Solving buildhistory slowness

Posted by Ross Burton on November 28, 2013

The buildhistory class in oe-core is incredibly useful for analysing the changes in packages and images over time, but when doing frequently builds all of this metadata builds up and the resulting git repository can be quite unwieldy. I recently noticed that updating my buildhistory repository was often taking several minutes, with git frantically doing huge amounts of I/O. This wasn't surprising after realising that my buildhistory repository was now 2.9GB, covering every build I've done since April. Historical metrics are useful but I only ever go back a few days, so this is slightly over the top. Deleting the entire repository is one idea, but a better solution would be to drop everything but the last week or so.

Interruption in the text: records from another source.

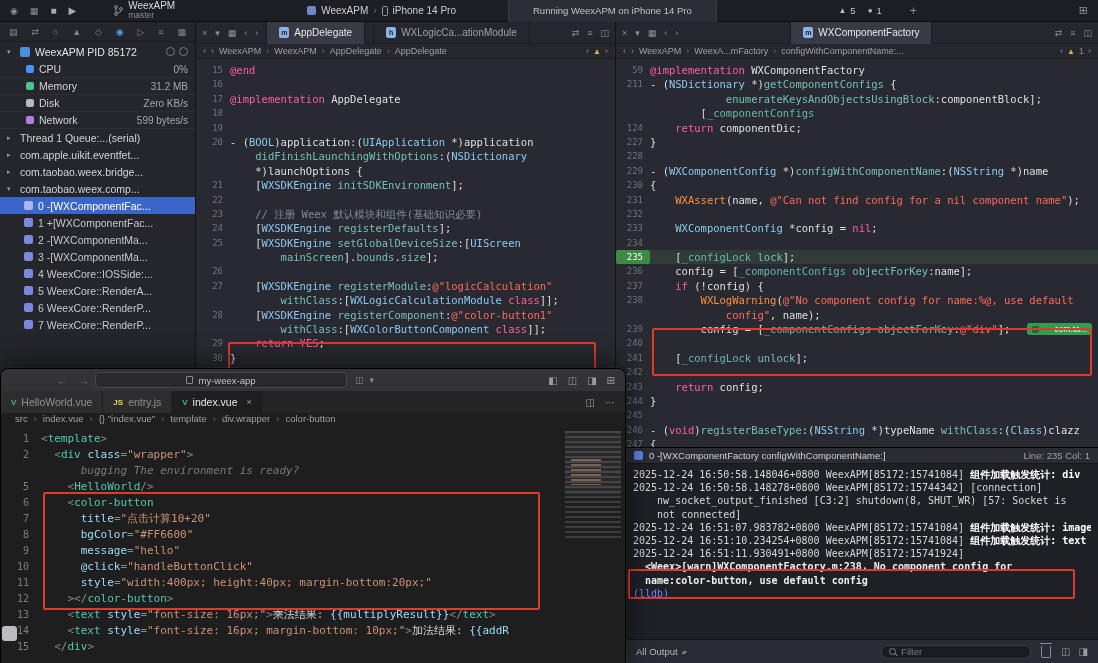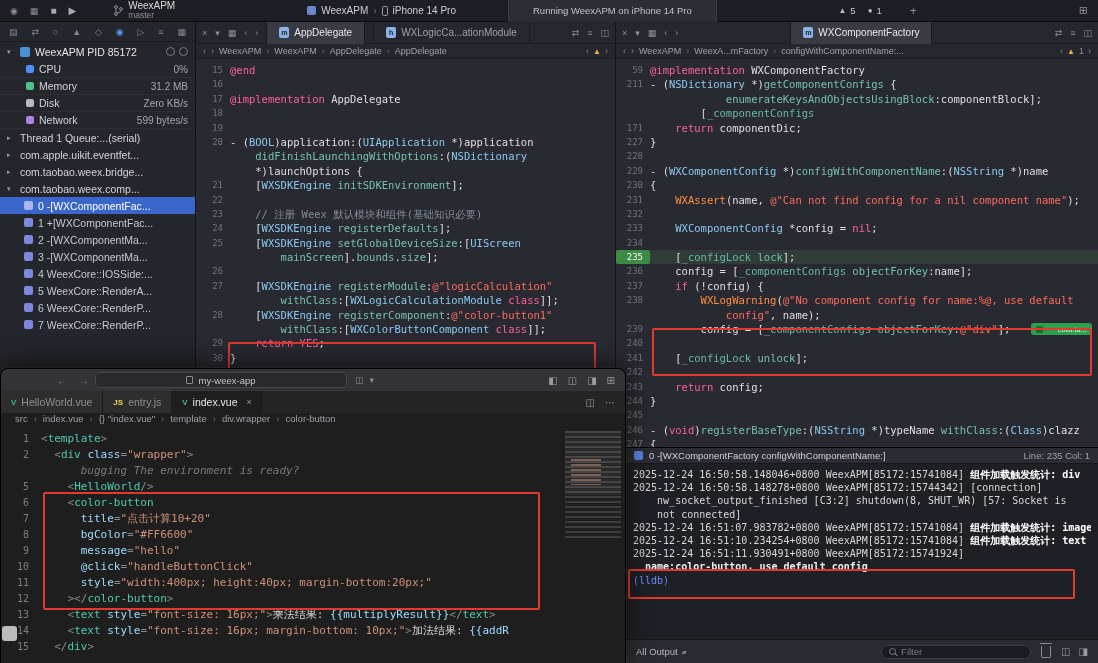"171" span.gutter { text: 171 -> 124 }
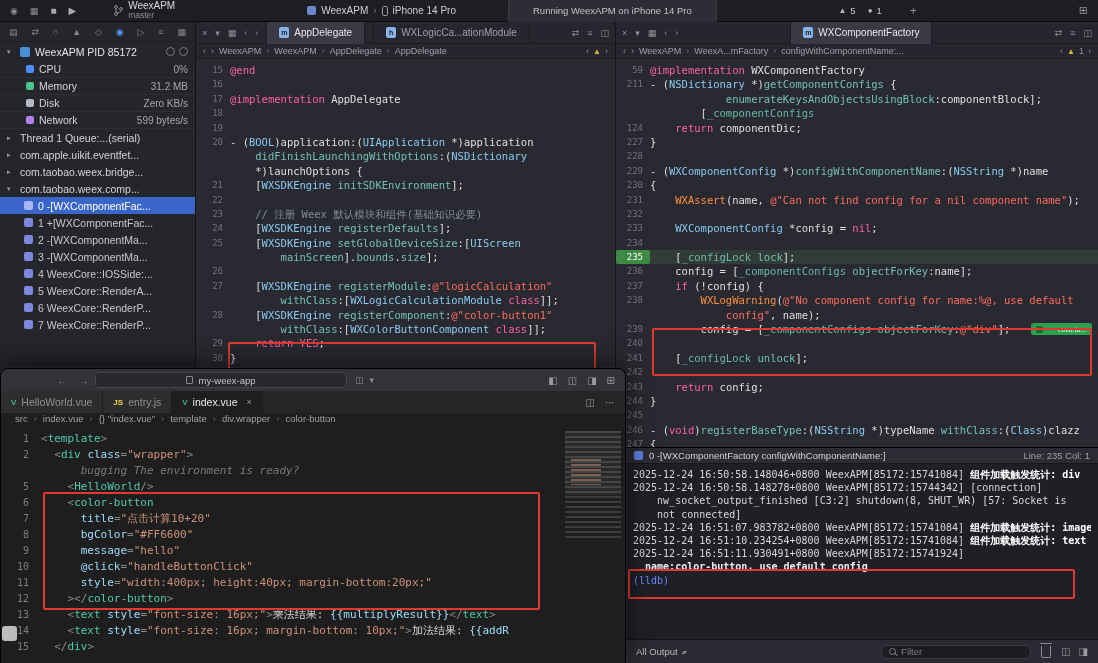"com.ta..." .exec-badge { font-family: Liberation Serif, serif -> Liberation Sans, sans-serif }
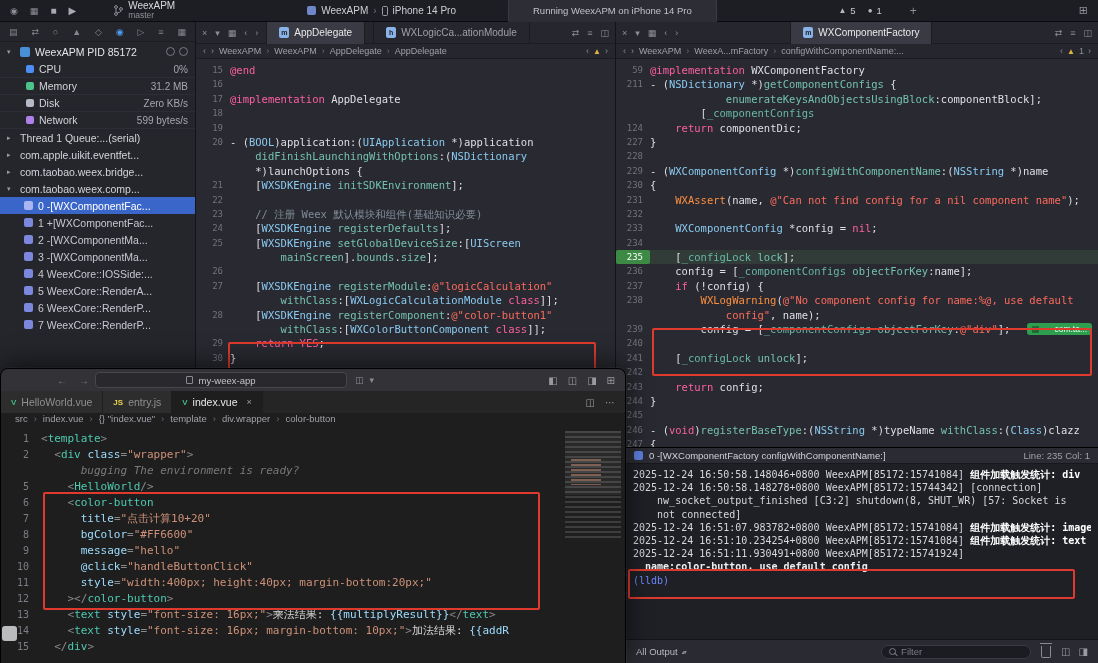"<Weex>[warn]WXComponentFactory.m:238, No" div.con-row { html: none -> <div><span> &lt;Weex&gt;[warn]WXComponentFactory.m:238, No component config for</span></div> }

Luckily Paul Eggleton had already been looking into this so pointed me at a StackOverflow page which used "git graft points" to erase history. The basic theory is that it's possible to tell git that a certain commit has specific parents, or in this case no parent, so it becomes the end of history. A quick git filter-branch and a re-clone later to clean out the stale history and the repository is far smaller.

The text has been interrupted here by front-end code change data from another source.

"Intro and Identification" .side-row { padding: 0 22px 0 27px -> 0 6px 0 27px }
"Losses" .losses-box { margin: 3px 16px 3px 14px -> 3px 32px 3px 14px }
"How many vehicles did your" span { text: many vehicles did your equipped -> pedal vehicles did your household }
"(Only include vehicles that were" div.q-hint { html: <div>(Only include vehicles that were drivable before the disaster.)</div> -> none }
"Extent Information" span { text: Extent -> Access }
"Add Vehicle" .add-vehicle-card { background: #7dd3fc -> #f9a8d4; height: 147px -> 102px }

$ git rev-parse "HEAD@{1 month ago}" > .git/info/grafts

This tells git that the commit a month before HEAD has no parents. The documentation for graft points explains the syntax, but for this purpose that's all you need to know.

$ git filter-branch

This rewrites the repository from the new start of history. This isn't a quick operation: the manpage for filter-branch suggests using a tmpfs as a working directory and I have to agree it would have been a good idea.

$ git clone file:///your/path/here/buildhistory buildhistory.new
$ rm -rf buildhistory
$ mv buildhistory.new buildhistory

After filter-branch all of the previous objects still exist in reflogs and so on, so this is the easiest way of reducing the repository to just the objects needed for the revised history. My newly shrunk repository is a fraction of the original size, and more importantly doesn't take several minutes to run git status in.

tags: git, tech, yocto